→ What you should do: Read the records and gather each line that includes "none".

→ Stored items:
———

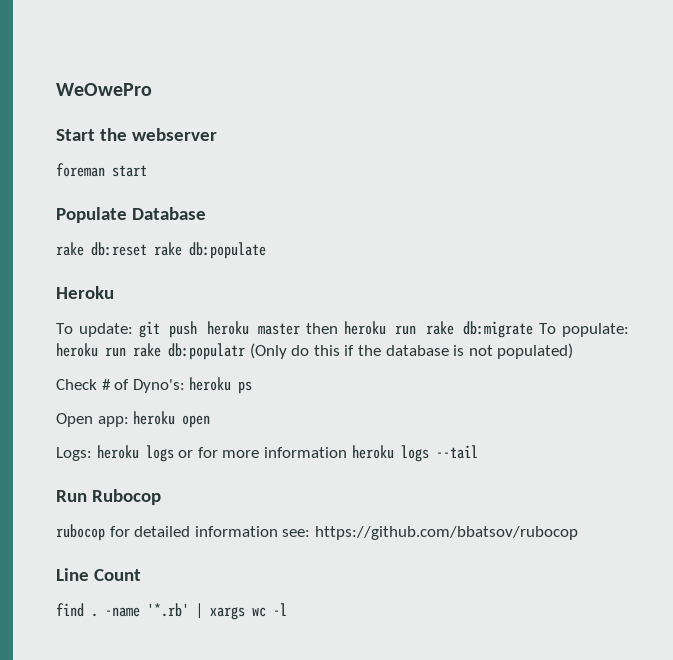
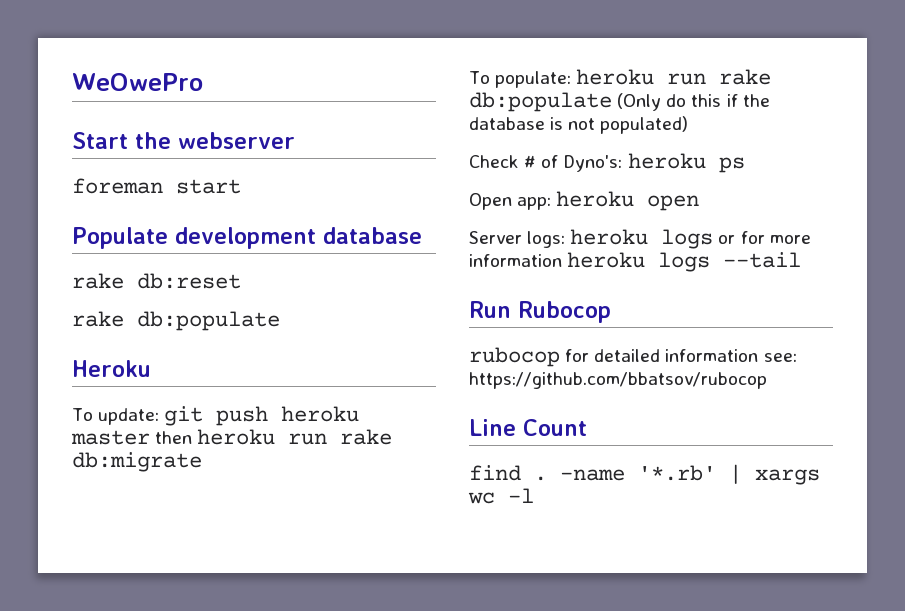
[131,207,206,220] Database -> [175,227,422,249] development database
(147, 249) none -> (241, 281) //
(533, 329) none -> (202, 462) //
[168,343,245,360] db:populatr -> [469,92,612,112] db:populate
[56,447,92,461] Logs: -> [469,231,566,248] Server logs:

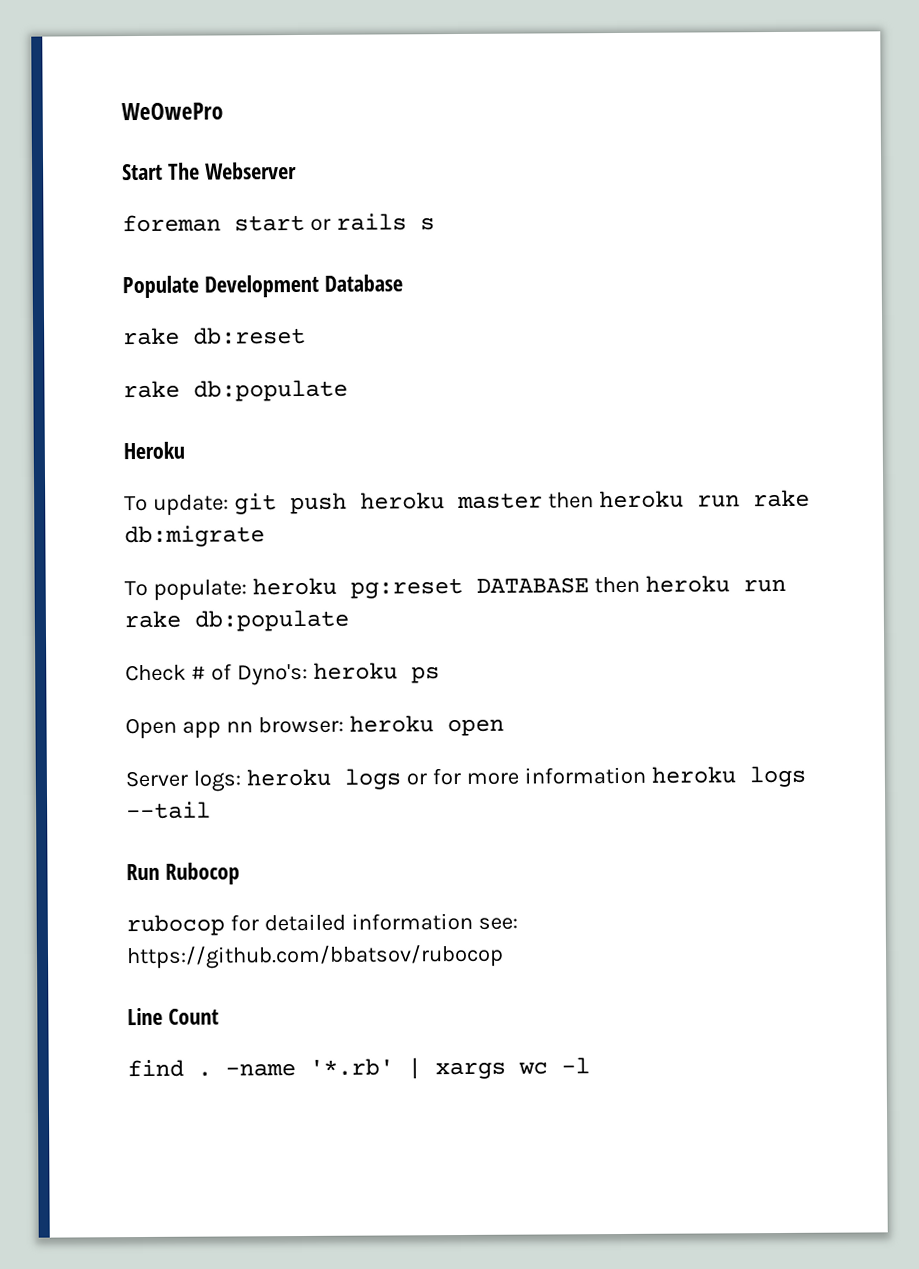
[135,132,295,149] the webserver -> [167,162,297,180] The Webserver
(241, 186) none -> [309,213,435,231] or rails s
[175,227,422,249] development database -> [203,274,403,298] Development Database
(655, 77) none -> [349,575,730,599] pg:reset DATABASE then heroku
[617,93,770,111] [469,116,689,134] (Only do this if the database is not populated) -> (349, 620) none
[517,197,552,210] app: -> [181,716,344,739] app nn browser:

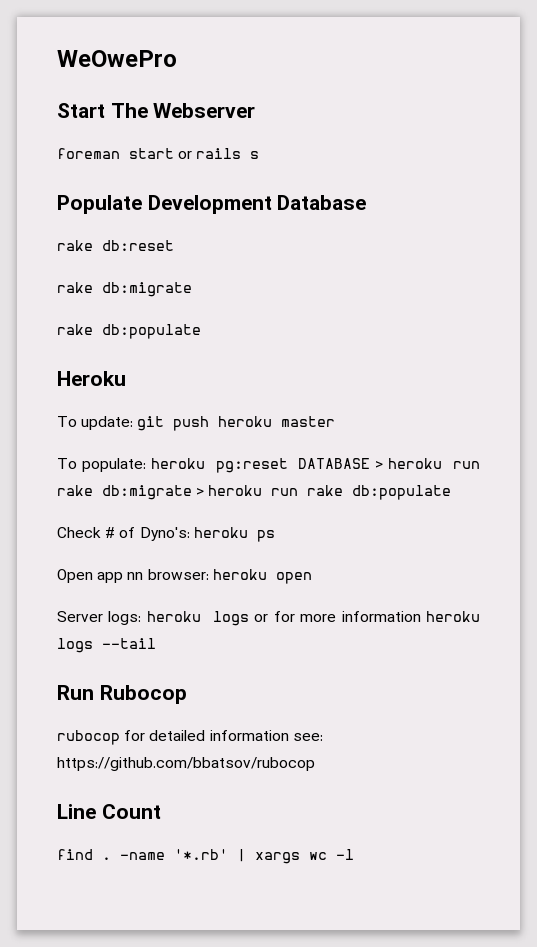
(306, 335) none -> [57,282,192,297] // rake db:migrate
[547,489,810,509] [124,525,265,548] then heroku run rake db:migrate -> (336, 421) none
[593,576,640,594] then -> [375,458,480,469] [57,485,205,500] > heroku run rake db:migrate >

———

→ Response to this task:
(147, 249) none -> (241, 281) //
(533, 329) none -> (202, 462) //
(241, 186) none -> [309,213,435,231] or rails s
(655, 77) none -> [349,575,730,599] pg:reset DATABASE then heroku
[617,93,770,111] [469,116,689,134] (Only do this if the database is not populated) -> (349, 620) none
(306, 335) none -> [57,282,192,297] // rake db:migrate
[547,489,810,509] [124,525,265,548] then heroku run rake db:migrate -> (336, 421) none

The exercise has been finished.